» ACTIVITY: Check every line of the entries below for "Multi", and copy the lines that have it.

Segment Start: INPUT DATA

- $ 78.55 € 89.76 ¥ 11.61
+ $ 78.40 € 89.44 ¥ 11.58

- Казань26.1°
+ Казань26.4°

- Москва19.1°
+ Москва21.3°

Segment End: INPUT DATA
Segment Start: INPUT DATA

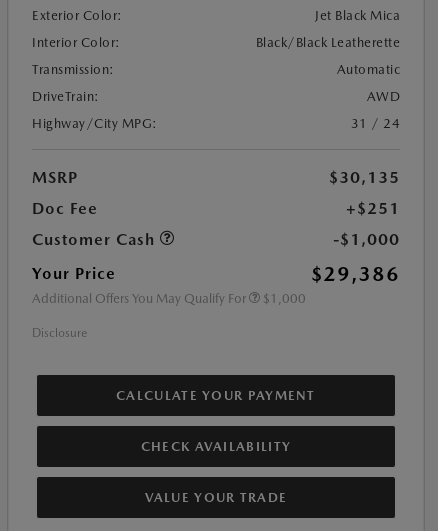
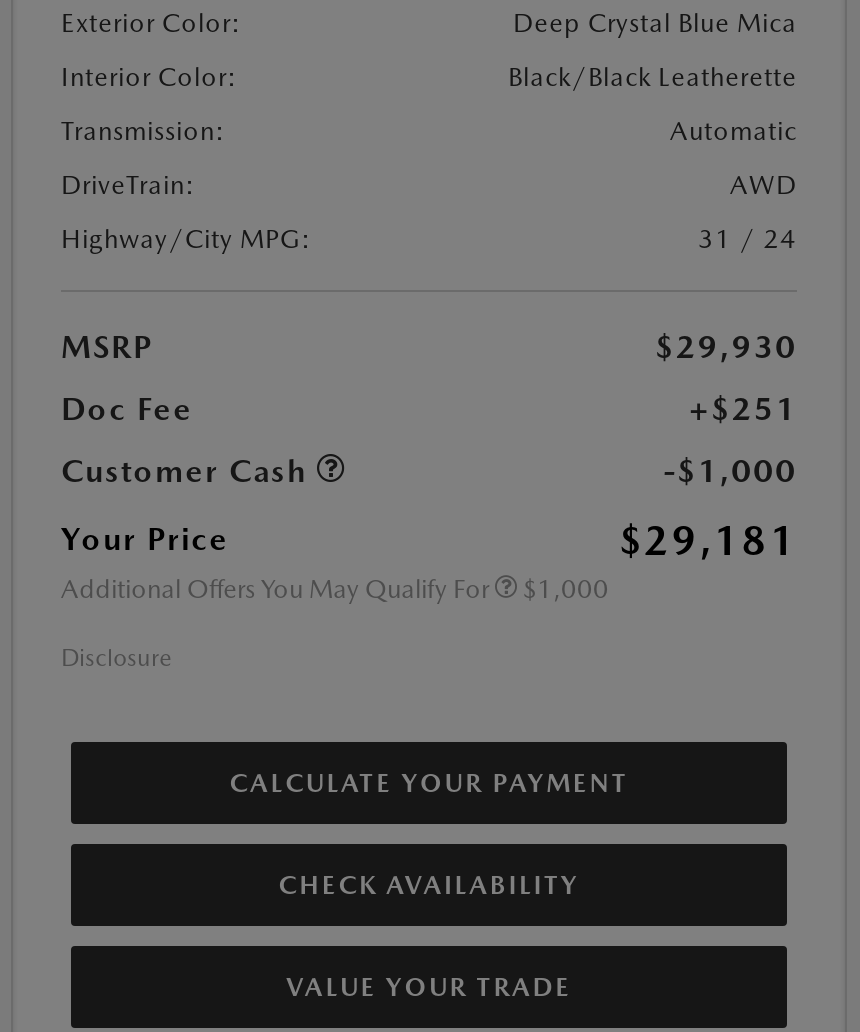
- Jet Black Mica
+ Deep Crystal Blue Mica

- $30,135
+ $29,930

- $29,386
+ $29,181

Segment End: INPUT DATA
Segment Start: INPUT DATA

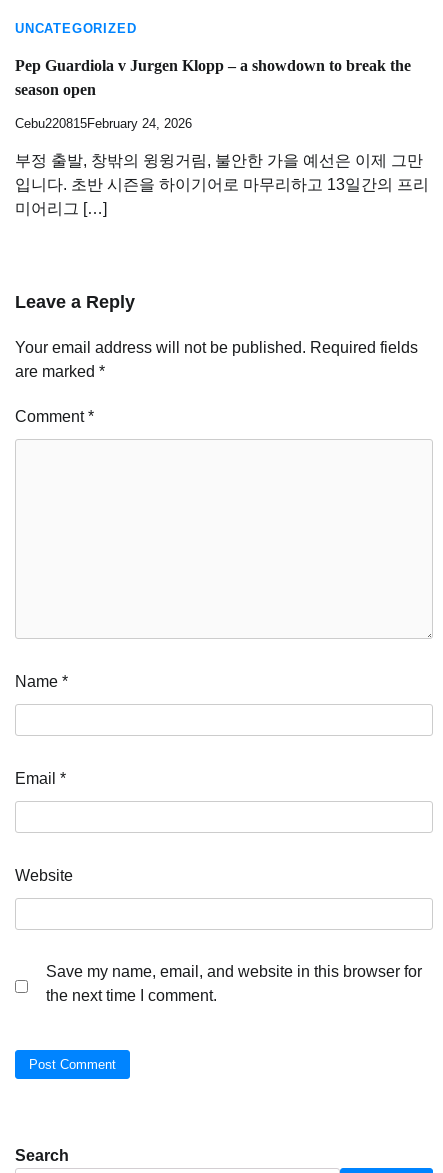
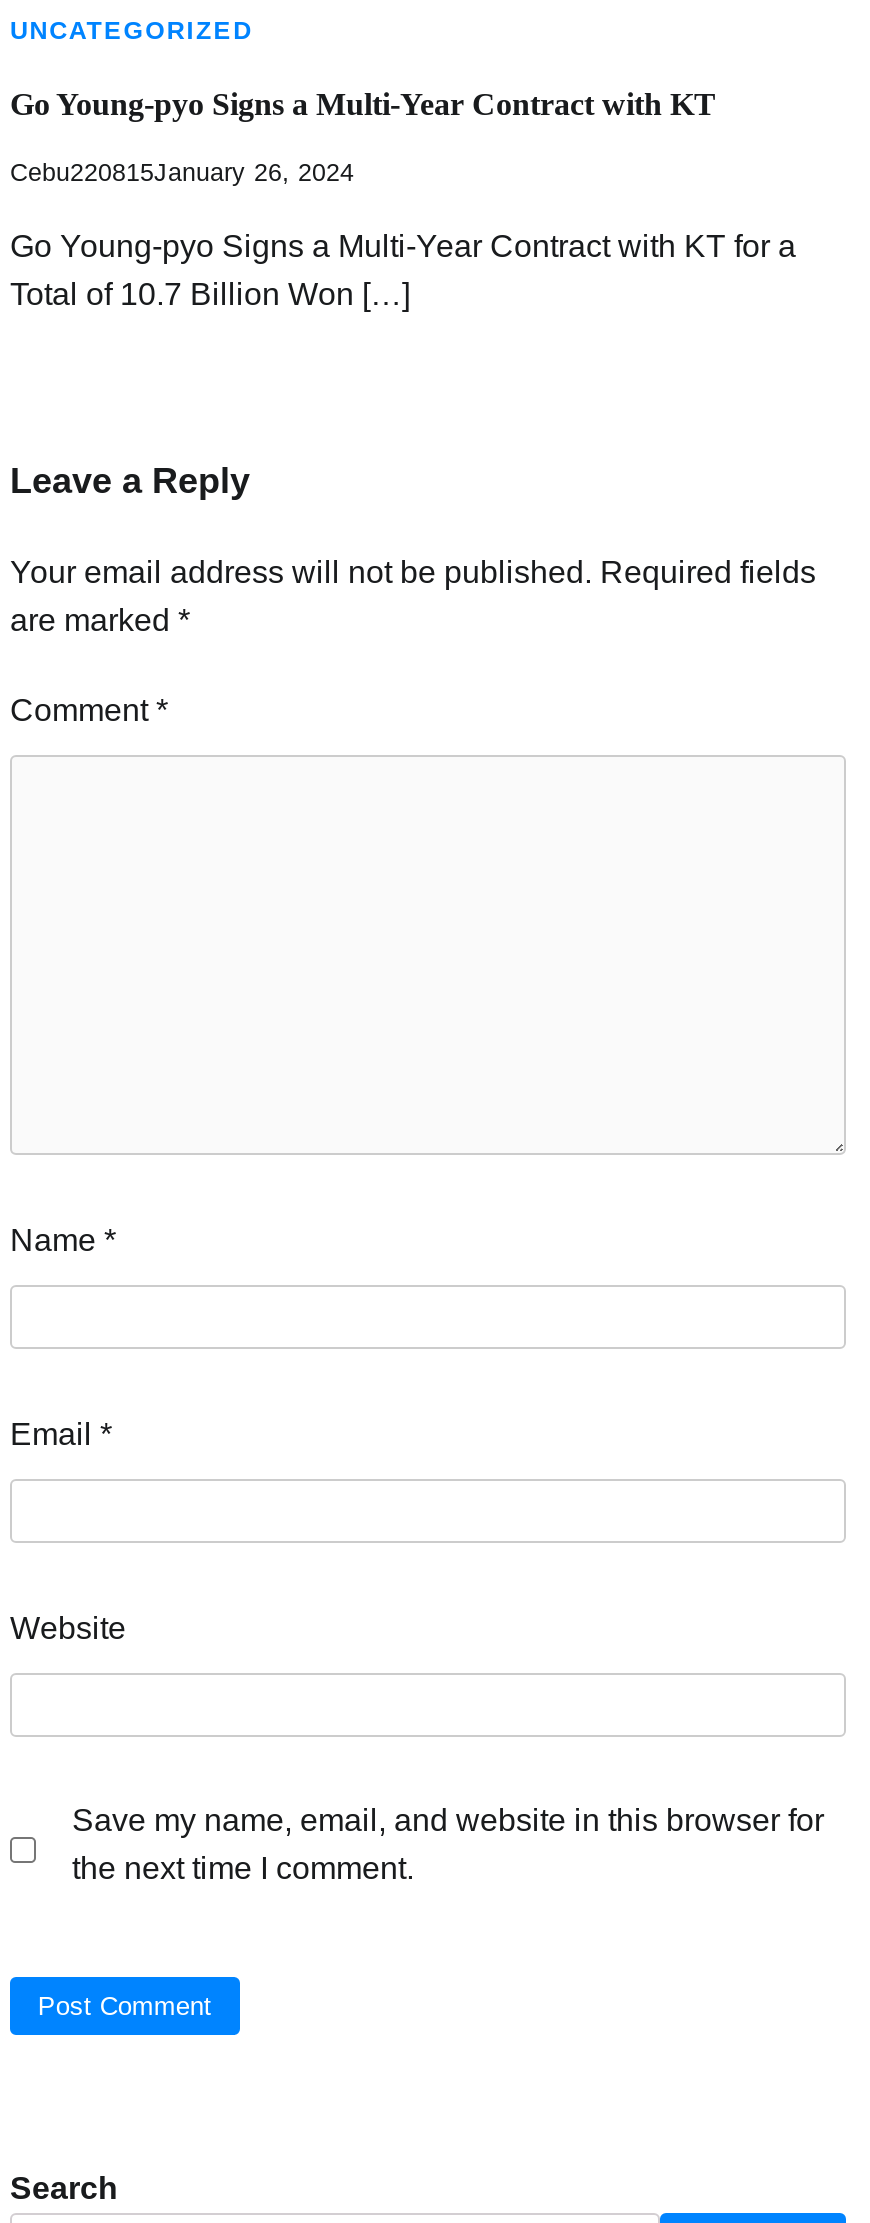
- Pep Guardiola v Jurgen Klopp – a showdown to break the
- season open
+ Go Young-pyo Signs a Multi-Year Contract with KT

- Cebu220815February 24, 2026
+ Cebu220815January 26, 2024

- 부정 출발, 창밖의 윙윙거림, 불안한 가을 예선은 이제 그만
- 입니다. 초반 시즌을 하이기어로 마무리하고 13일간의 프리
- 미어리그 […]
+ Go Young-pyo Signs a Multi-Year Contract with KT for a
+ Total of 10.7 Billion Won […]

Segment End: INPUT DATA

» TASK SOLUTION:
+ Go Young-pyo Signs a Multi-Year Contract with KT
+ Go Young-pyo Signs a Multi-Year Contract with KT for a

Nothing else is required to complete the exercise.